§ Exercise:
Below are entries. Reproduce exactly the lines between the line holding "- Run assessments against multiple products" and the line holding "- Run assessments non-interactively", inclusive, and only those.

§ Records for processing:
□ □ □ □ □ □ □
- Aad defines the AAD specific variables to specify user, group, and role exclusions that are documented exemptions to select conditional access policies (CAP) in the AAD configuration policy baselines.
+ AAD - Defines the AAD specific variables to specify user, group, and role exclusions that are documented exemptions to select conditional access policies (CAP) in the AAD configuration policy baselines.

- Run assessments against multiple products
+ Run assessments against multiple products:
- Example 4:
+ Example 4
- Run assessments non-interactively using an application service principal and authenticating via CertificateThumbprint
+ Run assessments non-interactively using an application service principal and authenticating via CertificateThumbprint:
□ □ □ □ □ □ □
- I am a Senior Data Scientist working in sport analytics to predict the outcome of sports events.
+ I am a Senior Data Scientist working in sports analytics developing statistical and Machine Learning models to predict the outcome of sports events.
□ □ □ □ □ □ □
§ Your response:
- Run assessments against multiple products
+ Run assessments against multiple products:
- Example 4:
+ Example 4
- Run assessments non-interactively using an application service principal and authenticating via CertificateThumbprint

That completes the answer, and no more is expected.